The "cap hold", of course, is often far in excess of what a team will eventually pay the player. For example, the Nets are highly unlikely to pay Nachbar $5 million next year. Krstic may or may not get to $5.7 million, depending on his health. He and the Nets could also agree to a qualifying offer. That way, the Nets would only have to pay him $2.76 million next season, but he would an unrestricted free agent in 2009. Of the three, Diop is the most likely to command a salary close to his "cap hold" of $4.3 million. Big men get paid in the NBA.
Artificial or not, the holds will affect the Nets’ personnel decisions until the players agree on deals. Once the two sides agree to a salary, then the "cap hold" goes away, replaced by the player’s actual salary. A team can also relinquish rights to a player, like Orlando did last summer with Darko Milicic. And of course if a player signs with another team, the "cap hold" disappears with a stroke of his pen.

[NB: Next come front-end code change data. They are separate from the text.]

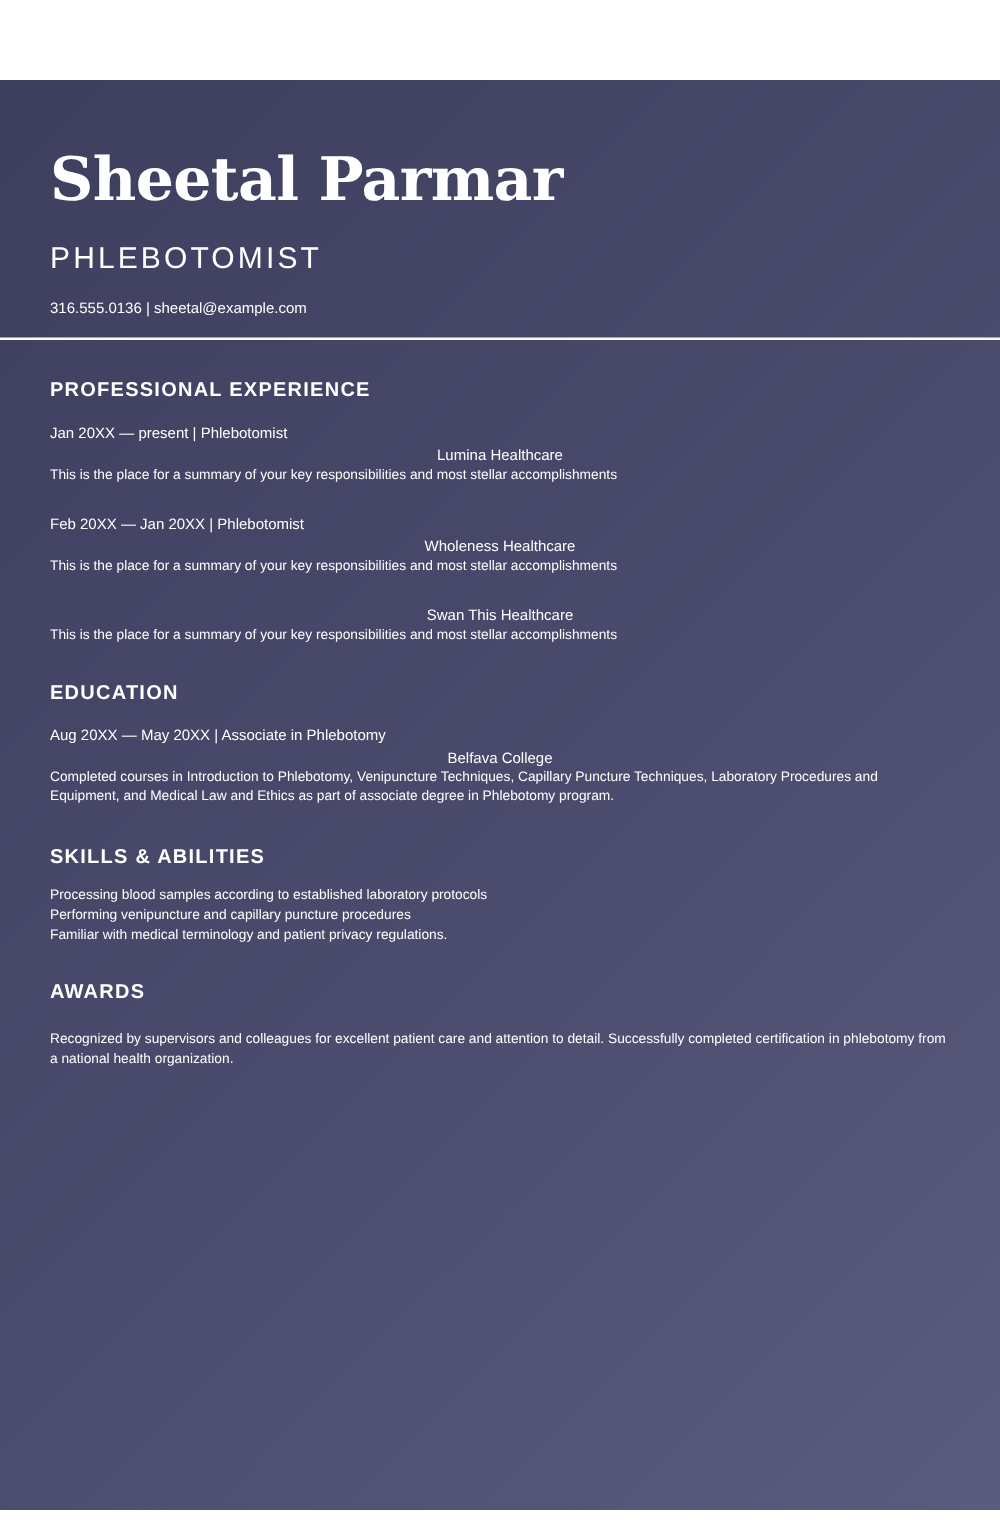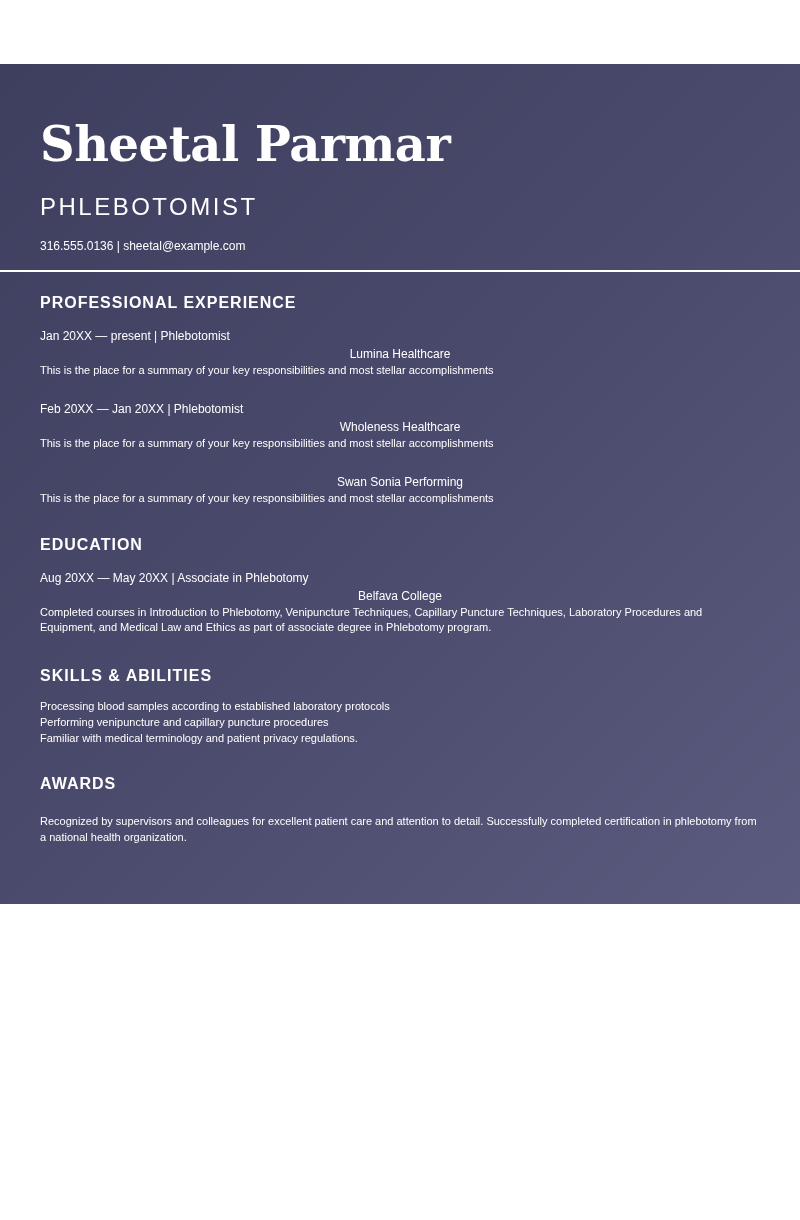--- a/index.html
+++ b/index.html
@@ -1,30 +1,30 @@
 <!DOCTYPE html>
 <html><head>
 <meta charset="utf-8">
 <style>
   html, body { margin: 0; padding: 0; background: #ffffff; }
   body { width: 800px; height: 1220px; position: relative; font-family: "Liberation Sans", sans-serif; }
   .page {
-    position: absolute; left: 0; top: 64px; width: 800px; height: 840px;
+    position: absolute; left: 0; top: 64px; width: 800px; height: 1144px;
     background: linear-gradient(135deg, #3e3f5f 0%, #4a4a6c 50%, #5b5b7f 100%);
     color: #ffffff;
   }
   .header { padding: 52px 40px 0 40px; height: 155px; box-sizing: border-box; }
   .name {
     font-family: "DejaVu Serif", "Liberation Serif", serif; font-weight: bold;
     font-size: 48px; line-height: 56px; margin: 0; letter-spacing: -0.5px;
   }
   .title { font-size: 24px; letter-spacing: 2.5px; margin-top: 20px; line-height: 30px; }
   .contact { font-size: 12px; margin-top: 17px; line-height: 14px; }
   .divider { position: absolute; left: 0; top: 206px; width: 800px; height: 2px; background: #ffffff; }
-  .content { position: absolute; left: 40px; top: 230px; width: 720px; }
+  .content { position: absolute; left: 40px; top: 240px; width: 720px; }
   .section-title { font-size: 16px; font-weight: bold; letter-spacing: 1px; line-height: 18px; margin: 0 0 15px 0; }
   .job { margin-bottom: 22px; }
   .job-head { font-size: 12px; font-weight: normal; line-height: 18px; }
   .job-org { font-size: 12px; line-height: 18px; text-align: center; }
   .job-desc { font-size: 11px; line-height: 15px; }
   .section { margin-bottom: 24px; }
   .plain { font-size: 11px; line-height: 16px; }
   .skills-list { margin-top: 22px; }
 </style>
 </head>
@@ -45,21 +45,21 @@
         <div class="job-head">Jan 20XX — present | Phlebotomist</div>
         <div class="job-org">Lumina Healthcare</div>
         <div class="job-desc">This is the place for a summary of your key responsibilities and most stellar accomplishments</div>
       </div>
       <div class="job">
         <div class="job-head">Feb 20XX — Jan 20XX | Phlebotomist</div>
         <div class="job-org">Wholeness Healthcare</div>
         <div class="job-desc">This is the place for a summary of your key responsibilities and most stellar accomplishments</div>
       </div>
       <div class="job" style="margin-bottom:0">
-        <div class="job-org">Swan Sonia Performing</div>
+        <div class="job-org">Swan This Healthcare</div>
         <div class="job-desc">This is the place for a summary of your key responsibilities and most stellar accomplishments</div>
       </div>
     </div>
 
     <div class="section" style="margin-top:30px">
       <h2 class="section-title">EDUCATION</h2>
       <div class="job-head">Aug 20XX — May 20XX | Associate in Phlebotomy</div>
       <div class="job-org">Belfava College</div>
       <div class="job-desc">Completed courses in Introduction to Phlebotomy, Venipuncture Techniques, Capillary Puncture Techniques, Laboratory Procedures and Equipment, and Medical Law and Ethics as part of associate degree in Phlebotomy program.</div>
     </div>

Still, the Nets would have been in a lot tighter place without the trades that sent Kidd to Dallas and Jason Collins to Memphis. The team would have been looking at $59.96 million owed seven players...plus cap holds for Malik Allen, Antoine Wright and their own first-round pick.

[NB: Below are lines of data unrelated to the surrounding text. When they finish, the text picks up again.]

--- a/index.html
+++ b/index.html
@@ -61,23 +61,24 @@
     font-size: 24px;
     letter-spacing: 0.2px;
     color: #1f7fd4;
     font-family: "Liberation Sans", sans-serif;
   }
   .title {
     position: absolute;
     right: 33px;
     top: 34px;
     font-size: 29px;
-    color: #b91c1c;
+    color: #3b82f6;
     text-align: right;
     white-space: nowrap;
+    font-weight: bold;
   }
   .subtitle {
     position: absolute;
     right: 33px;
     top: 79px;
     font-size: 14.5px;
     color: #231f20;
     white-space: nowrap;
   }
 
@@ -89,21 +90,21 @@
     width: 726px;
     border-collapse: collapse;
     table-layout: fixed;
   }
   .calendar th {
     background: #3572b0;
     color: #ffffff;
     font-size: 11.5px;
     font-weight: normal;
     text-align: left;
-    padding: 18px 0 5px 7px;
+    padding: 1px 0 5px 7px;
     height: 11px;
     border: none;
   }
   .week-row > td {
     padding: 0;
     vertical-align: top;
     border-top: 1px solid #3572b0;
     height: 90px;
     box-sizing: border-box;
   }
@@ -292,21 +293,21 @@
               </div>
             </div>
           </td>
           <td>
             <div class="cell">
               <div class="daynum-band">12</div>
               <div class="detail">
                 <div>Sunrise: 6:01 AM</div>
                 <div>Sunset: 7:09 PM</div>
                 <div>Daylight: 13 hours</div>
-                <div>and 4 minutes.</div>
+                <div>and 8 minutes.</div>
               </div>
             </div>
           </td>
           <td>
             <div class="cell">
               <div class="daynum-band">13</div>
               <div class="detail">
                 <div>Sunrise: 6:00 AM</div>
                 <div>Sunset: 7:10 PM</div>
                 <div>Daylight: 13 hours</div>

With Kidd's $21.3 million contract now Mark Cuban's problem, the Nets' biggest contracts will be, barring trades, Vince Carter's $15.2 million, Richard Jefferson's $13.2 million and Devin Harris's $7.8 million. Swift, if he does not exercise his player option, will be next at $6.2 million.
The Nets will also have some extra cash to play with. The franchise received $3 million from the Mavs in "cash considerations" in the Kidd deal, the max allowed. It had already agreed to send an unknown amount to Memphis in the Collins deal...probably $300,000, the difference in salaries.
The Nets had also sent an unknown amount to the Hornets in October to balance the David Wesley -for- Bernard Robinson and Mile Ilic trade. That was a salary dump since Wesley was owed a guaranteed $250,000 on a $1.75 million contract and Robinson and Ilic were owed $1.95 million. So assume the cash in that deal was equal to the difference, or $1.7 million. So the net for the Nets in those cash exchanges is probably about a million dollars.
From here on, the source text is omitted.